L’enfance blessée est un thème cher à Hugues Corriveau, qui a eu son écho dans une nouvelle parue en 1996. Il replonge au cœur de cette thématique dans La fêlure de Thomas, un roman où il cisèle méticuleusement et peaufine admirablement chaque phrase, y ajoutant parfois un accent poétique.
Le Thomas du titre est un garçon de 11 ans qui s’amuse à voler de la gomme à mâcher Bazooka au dépanneur du coin, rue Ontario, à Montréal.
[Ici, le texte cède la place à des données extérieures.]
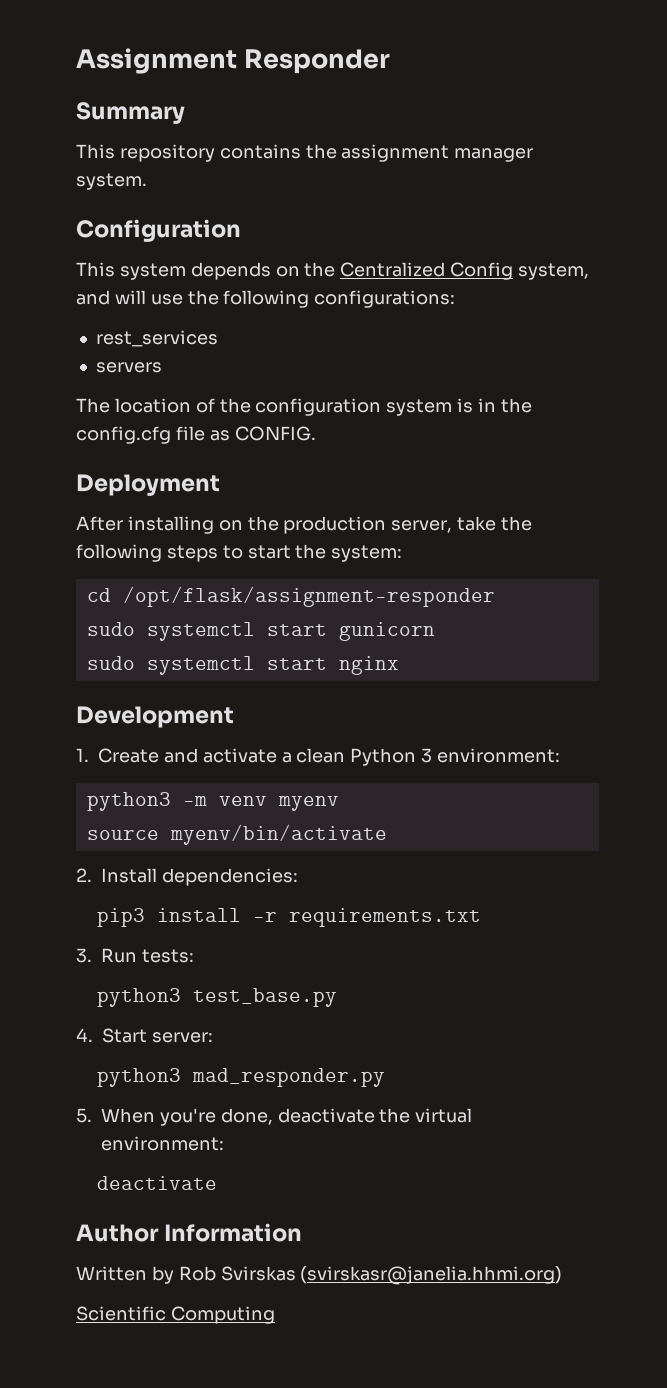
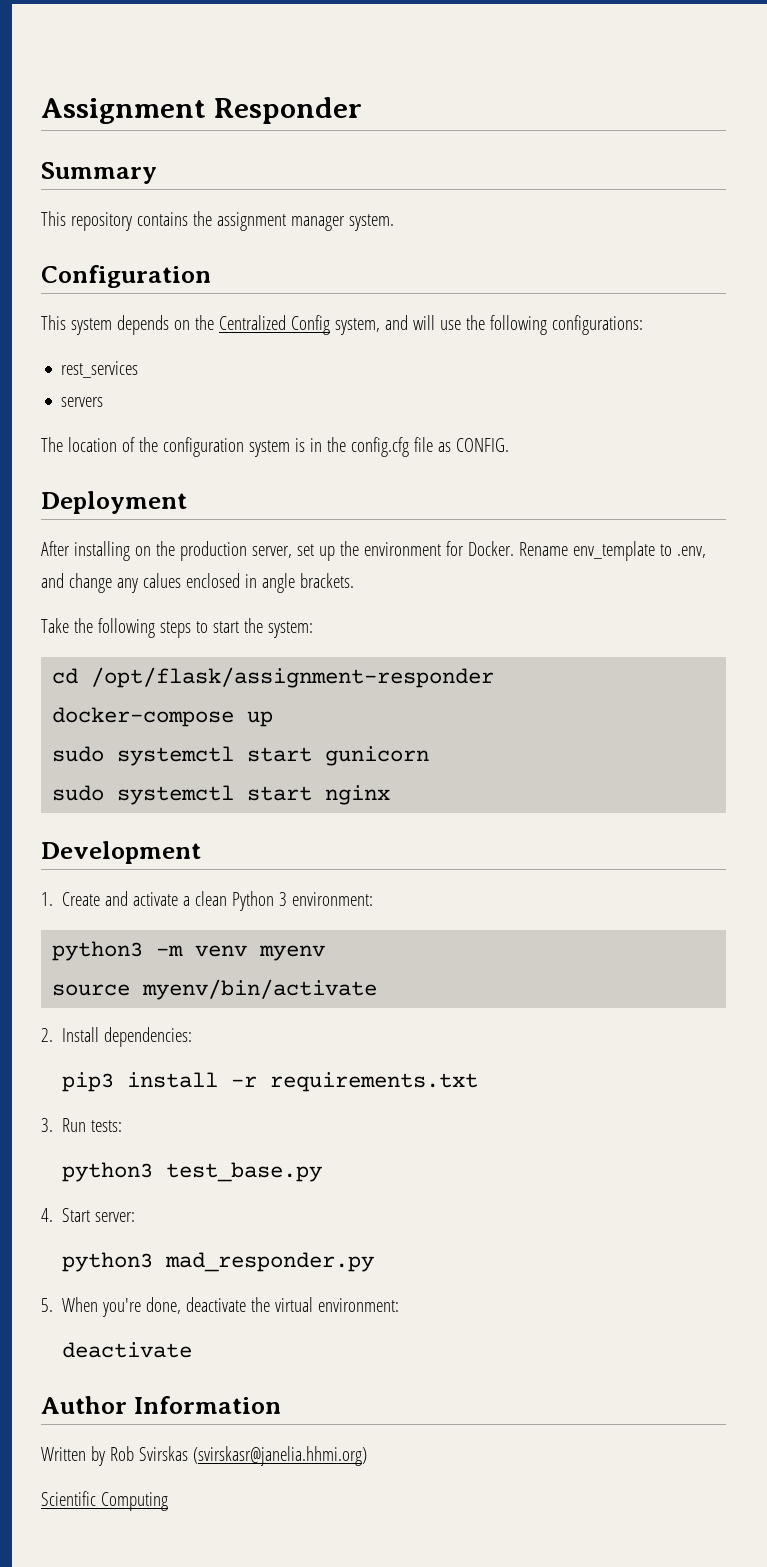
[457,516,497,531] take -> [296,541,706,561] [41,573,354,593] [41,618,69,633] set up the environment for Docker. Rename env_template to .env, and change any calues enclosed in angle brackets. // Take
(495, 596) none -> [52,707,274,727] // docker-compose up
Un soir où il s’apprête à commettre son larcin habituel sous l’œil complice de la fille au comptoir, deux voleurs entrent et font un hold-up qui coûte la vie à la jeune caissière.
Dans la panique qui s’ensuit, le revolver glisse jusqu’à l’allée où Thomas s’est caché. Terrifié, l’enfant commet l’irréparable, puis se sauve en courant chez lui. Nous ne sommes qu’à la page 28. Ce qui suit est un chassé-croisé entre l’enfance et la tuerie au dépanneur.
Thomas a eu un grand frère, Will, porté aux nues par une mère qui n’a jamais accepté qu’un autre puisse dire «Maman.» Ce n’est pas qu’elle reproche à Thomas d’être né, «elle s’en veut de l’avoir laissé naître». Il est de trop.
Corriveau brosse le portrait d’une mère vache, grosse truie, ogre, «une pas-femme-pas-mère». Résultat: Thomas est «avalé par l’inespoir catastrophique qui l’assombrit et le nourrit du mal total d’être l’enfant de la mère».